Mon premier meeting a eu lieu 6 mois apres mon arrivee. Nous sommes partis a Aberdeen en Ecosse pour rencontrer (du moins pour moi) les gens avec qui nous allions travailler. Il y avait aussi des gens de France et d’Angleterre. Mon directeur de these était la aussi. J’ai oublie de preciser qu’il est canadien de l’ouest et qu’il marmonne dans sa barbe, meme s’il n’a pas de barbe.

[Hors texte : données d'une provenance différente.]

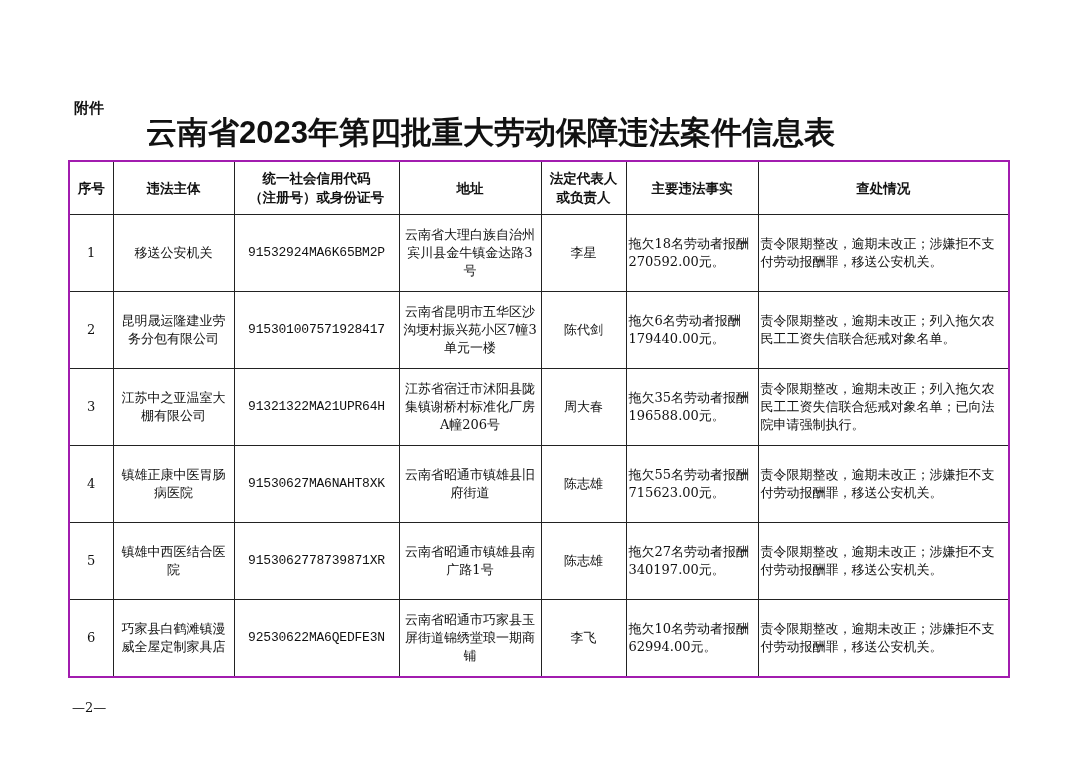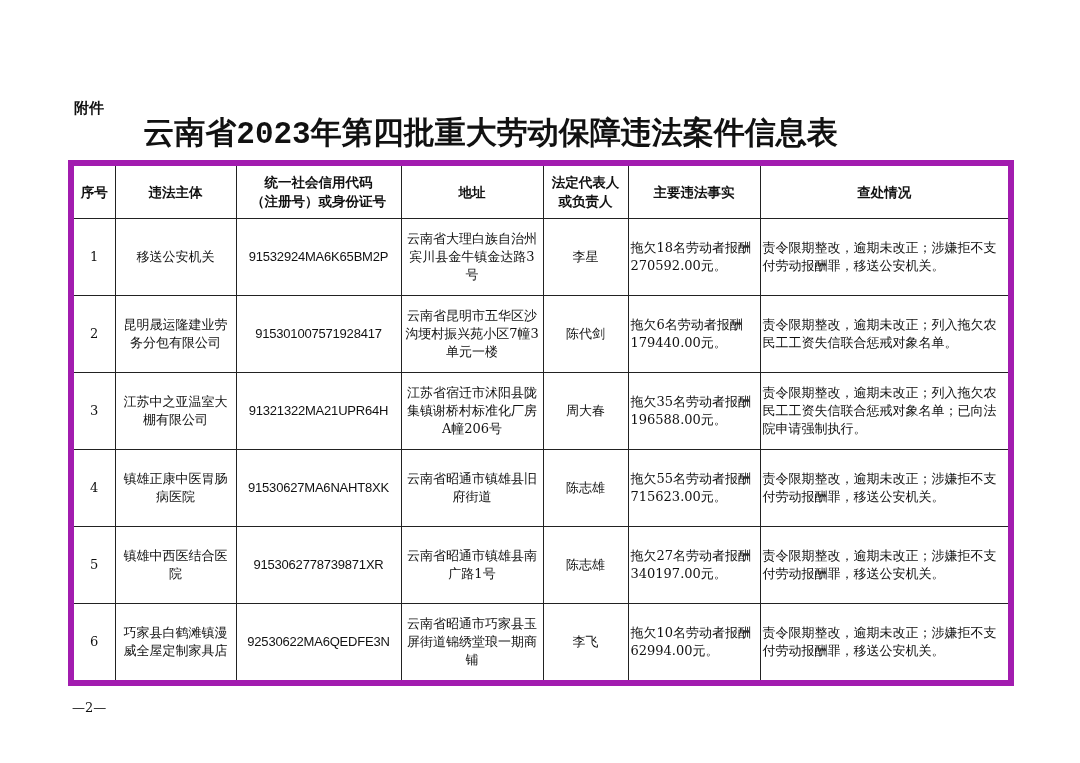--- a/index.html
+++ b/index.html
@@ -5,7 +5,7 @@
     html, body { margin: 0; padding: 0; background: #ffffff; }
     body { width: 1080px; height: 763px; position: relative; overflow: hidden; color: #111; font-family: "DejaVu Serif", "Liberation Serif", serif; }
     .attachment { position: absolute; left: 74px; top: 99px; font-size: 15px; font-weight: bold; font-family: "DejaVu Sans", "Liberation Sans", sans-serif; }
-    .title { position: absolute; left: 0; width: 981px; top: 112px; text-align: center; font-size: 31px; font-weight: bold; letter-spacing: 0px; font-family: Liberation Mono, monospace; }
+    .title { position: absolute; left: 0; width: 981px; top: 112px; text-align: center; font-size: 31px; font-weight: bold; letter-spacing: 0px; font-family: Liberation Sans, sans-serif; }
     table.main { position: absolute; left: 68px; top: 160px; border-collapse: collapse; table-layout: fixed; width: 940px; }
     table.main th, table.main td { border: 1px solid #222; padding: 0 2px; font-size: 13px; line-height: 18px; vertical-align: middle; }
     table.main { border: 6px solid #a21caf; }

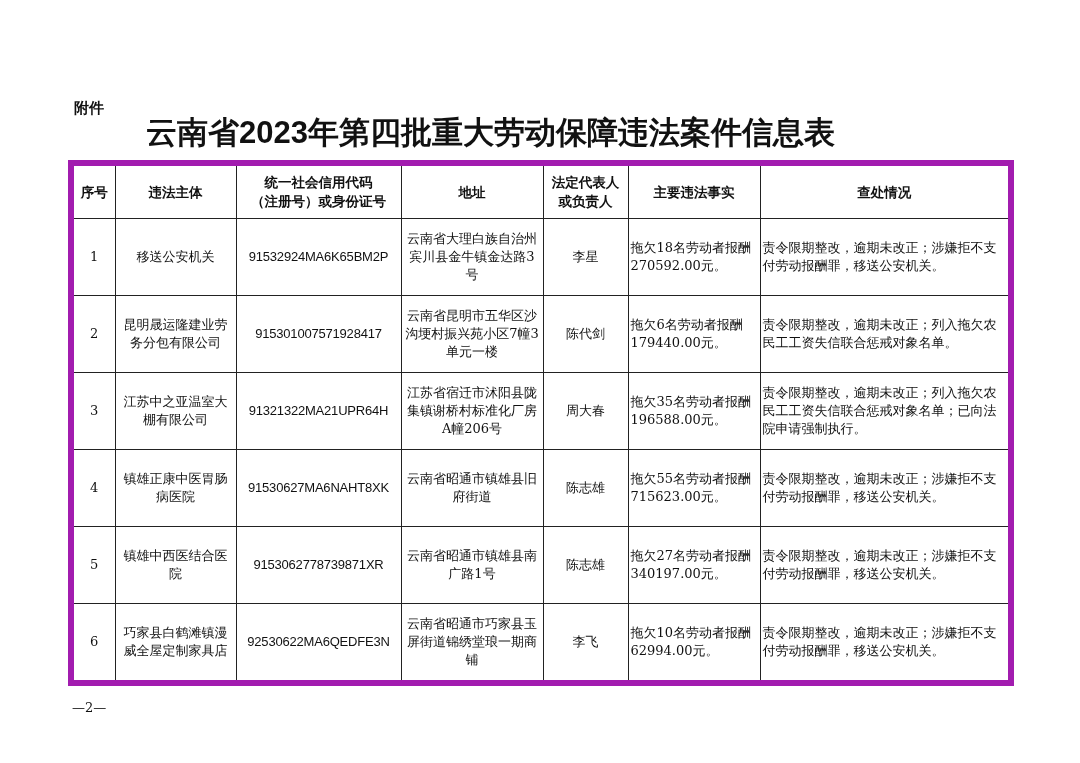--- a/index.html
+++ b/index.html
@@ -8,7 +8,7 @@
     .title { position: absolute; left: 0; width: 981px; top: 112px; text-align: center; font-size: 31px; font-weight: bold; letter-spacing: 0px; font-family: Liberation Sans, sans-serif; }
     table.main { position: absolute; left: 68px; top: 160px; border-collapse: collapse; table-layout: fixed; width: 940px; }
     table.main th, table.main td { border: 1px solid #222; padding: 0 2px; font-size: 13px; line-height: 18px; vertical-align: middle; }
-    table.main { border: 6px solid #a21caf; }
+    table.main { border: 2px solid #a21caf; }
     table.main th { height: 52px; font-weight: bold; text-align: center; font-family: "DejaVu Sans", "Liberation Sans", sans-serif; font-size: 13.5px; line-height: 19px; }
     table.main td { height: 76px; }
     .c-center { text-align: center; }

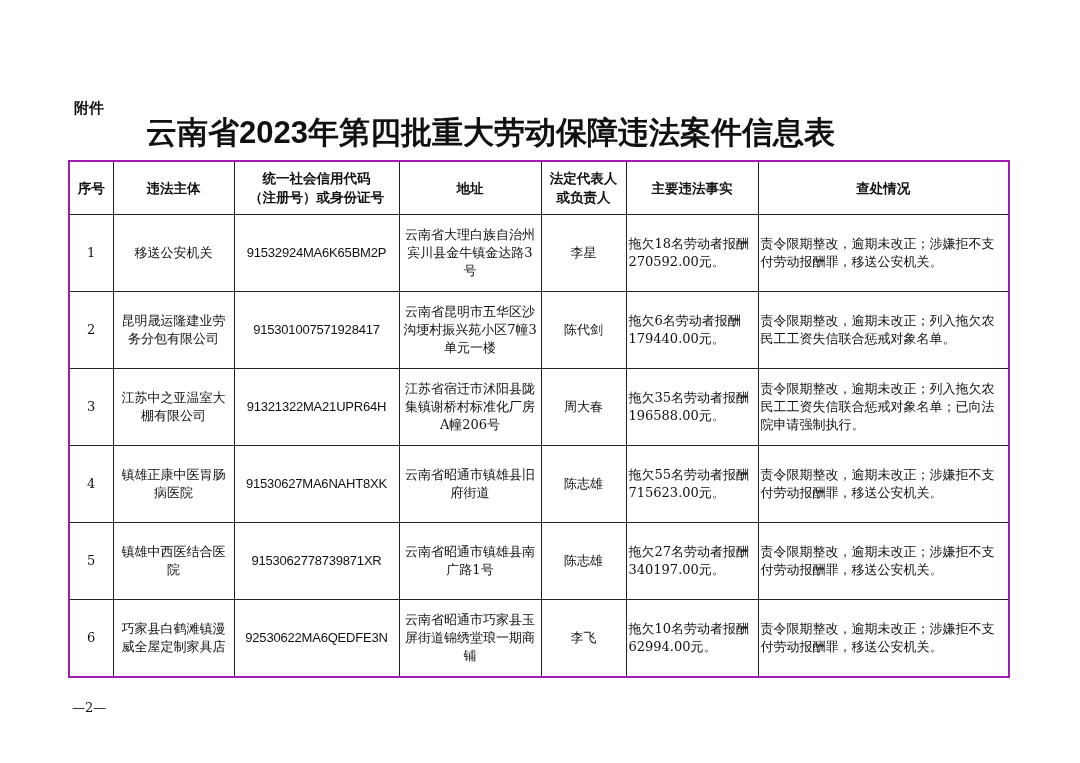--- a/index.html
+++ b/index.html
@@ -13,7 +13,7 @@
     table.main td { height: 76px; }
     .c-center { text-align: center; }
     .c-left { text-align: left; }
-    .mono { font-family: Liberation Sans, sans-serif; font-size: 12px; letter-spacing: -0.2px; }
+    .mono { font-family: Liberation Mono, monospace; font-size: 12px; letter-spacing: -0.2px; }
     .page-num { position: absolute; left: 72px; top: 700px; font-size: 13px; font-family: "DejaVu Serif", "Liberation Serif", serif; }
   </style>
 </head>

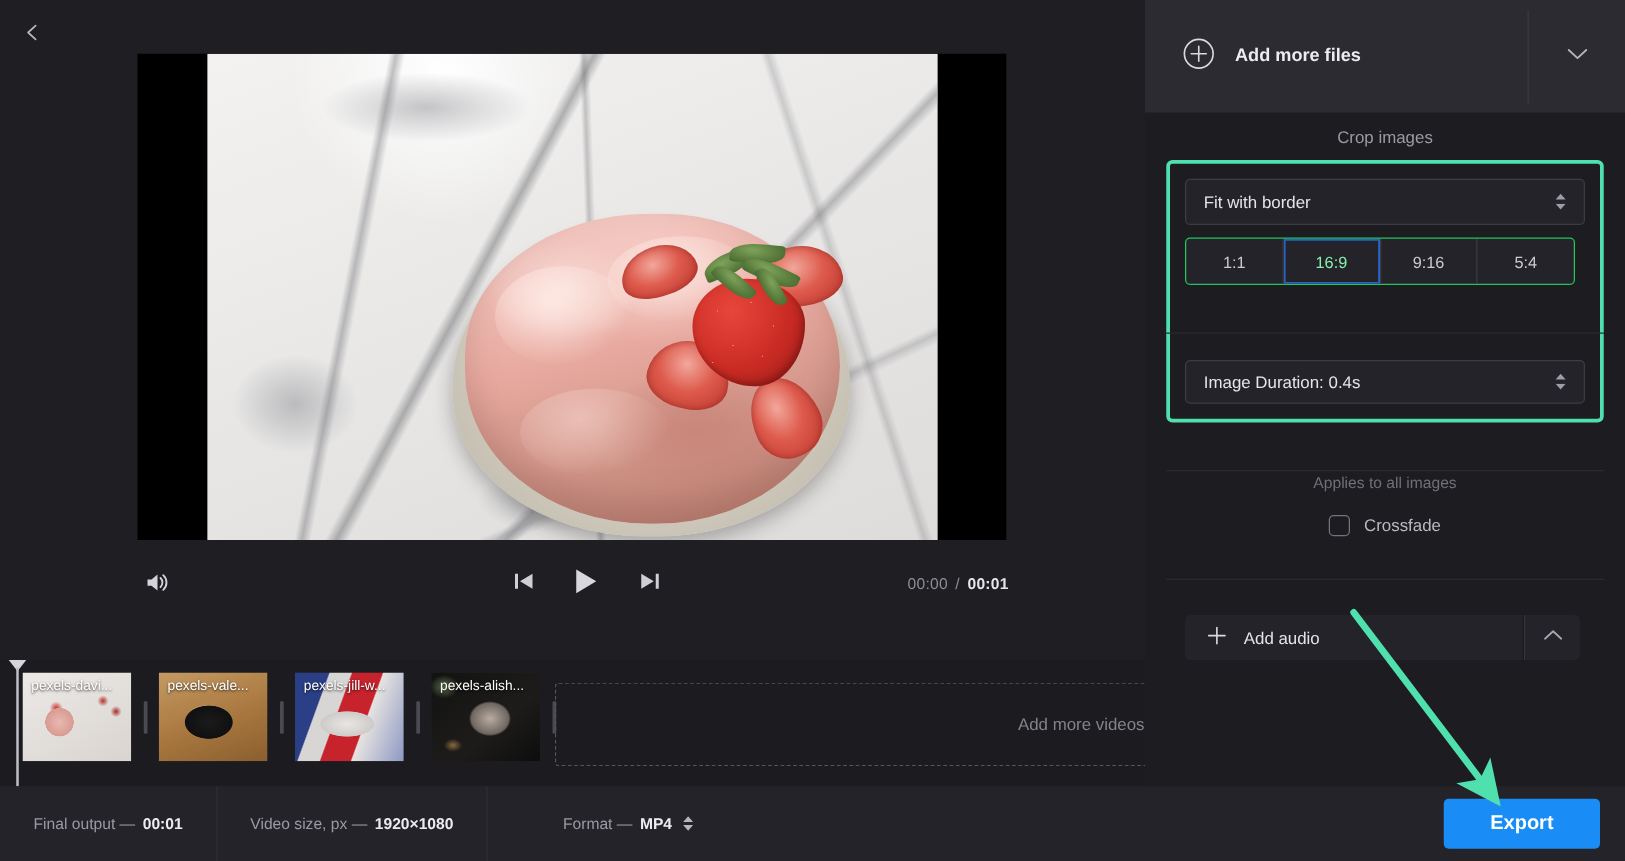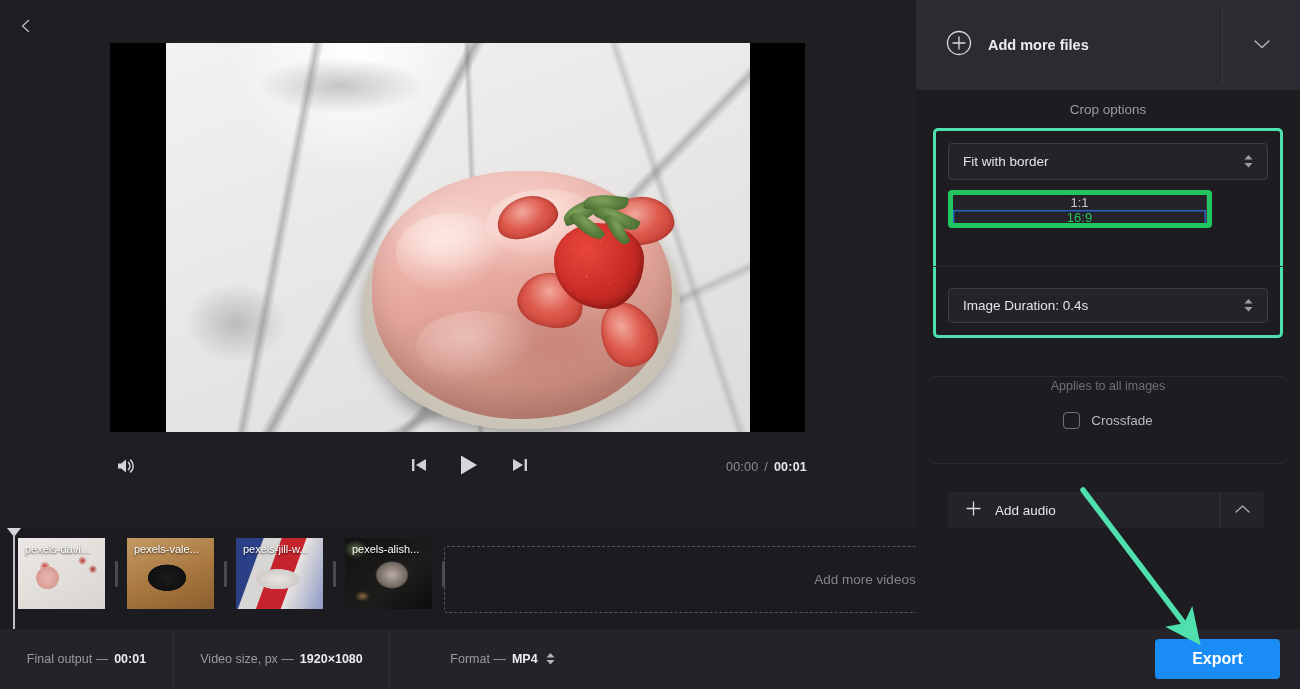--- a/index.html
+++ b/index.html
@@ -453,7 +453,7 @@
       </div>
     </div>
 
-    <div class="crop-title">Crop options</div>
+    <div class="crop-title">Crop images</div>
 
     <div class="highlight-box"></div>
 

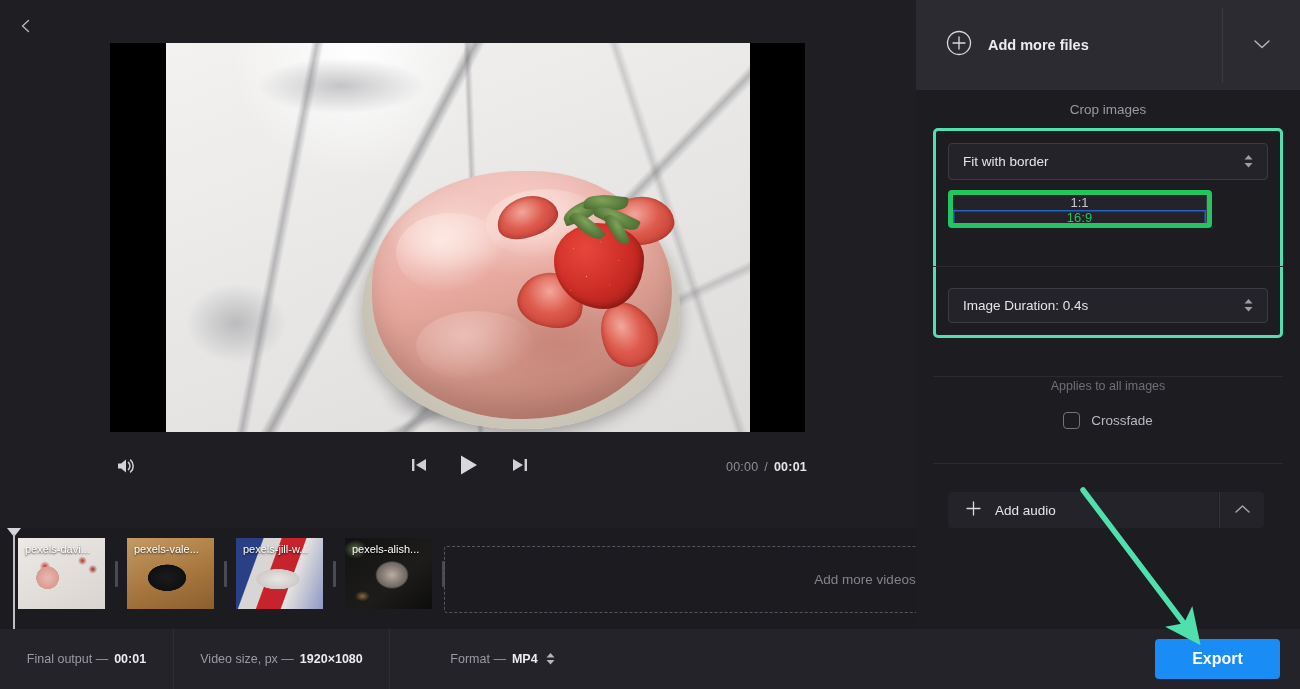--- a/index.html
+++ b/index.html
@@ -256,10 +256,9 @@
   .stepper { margin-left:auto; display:flex; flex-direction:column; gap:3px; }
   .ratio-row {
     position:absolute; left:32px; top:190px;
-    width:264px; height:38px;
-    display:flex; border:5px solid #22c55e; border-radius:4px; overflow:hidden;
+    width:312px; height:38px;
+    display:flex; border:1px solid #22c55e; border-radius:4px; overflow:hidden;
     background:#232329;
-    flex-direction:column;
   }
   .ratio-btn {
     flex:1; display:flex; align-items:center; justify-content:center;

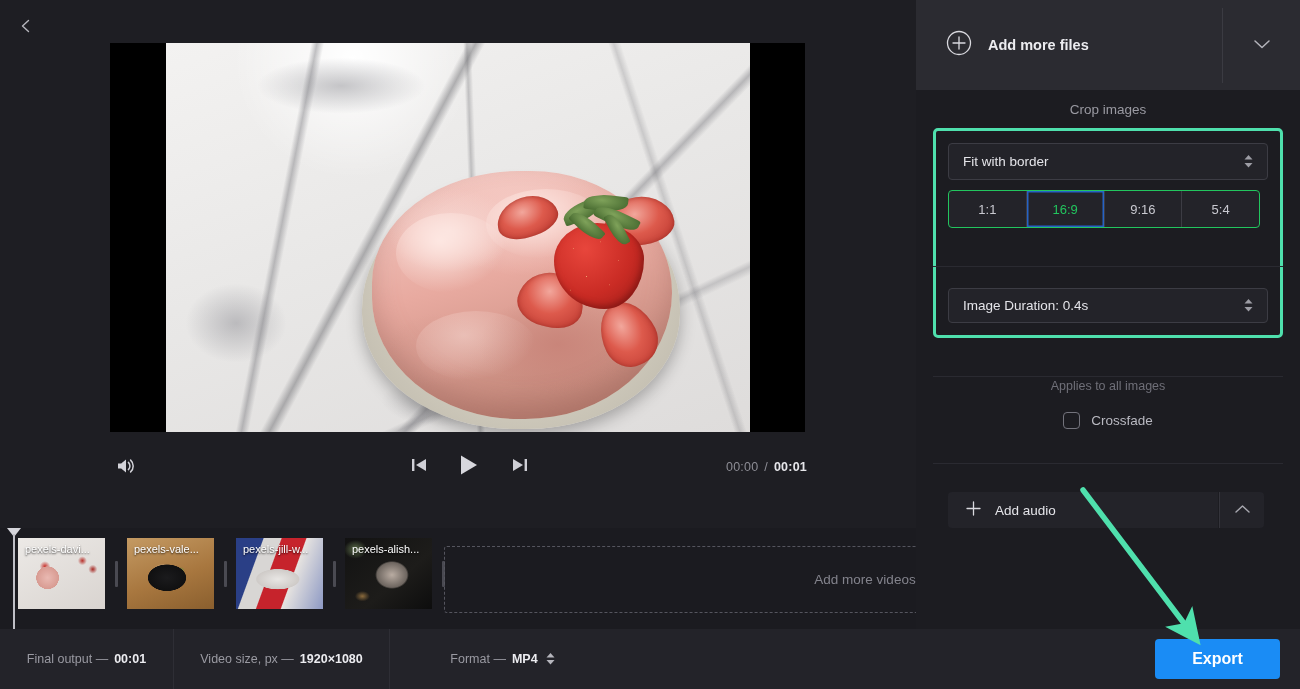--- a/index.html
+++ b/index.html
@@ -266,7 +266,7 @@
     border-right:1px solid #3c3c44;
   }
   .ratio-btn:last-child { border-right:none; }
-  .ratio-btn.active { color:#22c55e; box-shadow: inset 0 0 0 1.5px #2663c4; }
+  .ratio-btn.active { color:#86efac; box-shadow: inset 0 0 0 1.5px #2663c4; }
   .sp-divider { position:absolute; left:17px; width:350px; height:1px; background:#2a2a31; }
   .duration-field {
     position:absolute; left:32px; top:288px;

Une fois arrives a Aberdeen, nous avons pris un taxi avec mon directeur. Et la……. Le debut de la galere. Pour ceux qui ne le savent pas encore, les Grands Bretons du nord ont un accent tres marque (le pire que je connaisse pour le moment sont les pecheurs des iles Shetlands qui sont au nord de l’Ecosse). Il est donc difficile, voir impossible de les comprendre quand on n’est pas parfaitement bilingue (histoire de deviner les mots pas clairs de la phrase). Et je ne suis pas bilingue, loin de la. Je n’ai donc absolument rien compris a ce que nous disait notre chauffeur. Heureusement que mon directeur était la. Une fois arrivee au B&B (Bed and Breakfast = chambre d’hote), ca allait mieux. La dame était relativement claire. Le lendemain de notre arrivee, nous avions notre premiere journee de meeting. Coup de chance, la plupart des gens presents n’etaient pas ecossais. J’ai donc compris ce qu’ils disaient tant qu’ils ne parlaient pas boulot. Etant donne que j’etais la seule a debuter dans le domaine, ils ont parle entre experts avec leur jargon. Et moi, j’ai rien pige pendant 3 jours. Mais alors rien. J’ai meme demande aux francais de m’expliquer mais ce n’était pas tres clair. Il me manquait beaucoup de connaissances pour piger tout ce charabia. Encore une fois, je me suis demandee dans quelle galere j’avais bien pu m’embarquer…
Je suis rentree a Londres avec beaucoup de doutes, de questions et une montagne de travail en face de moi.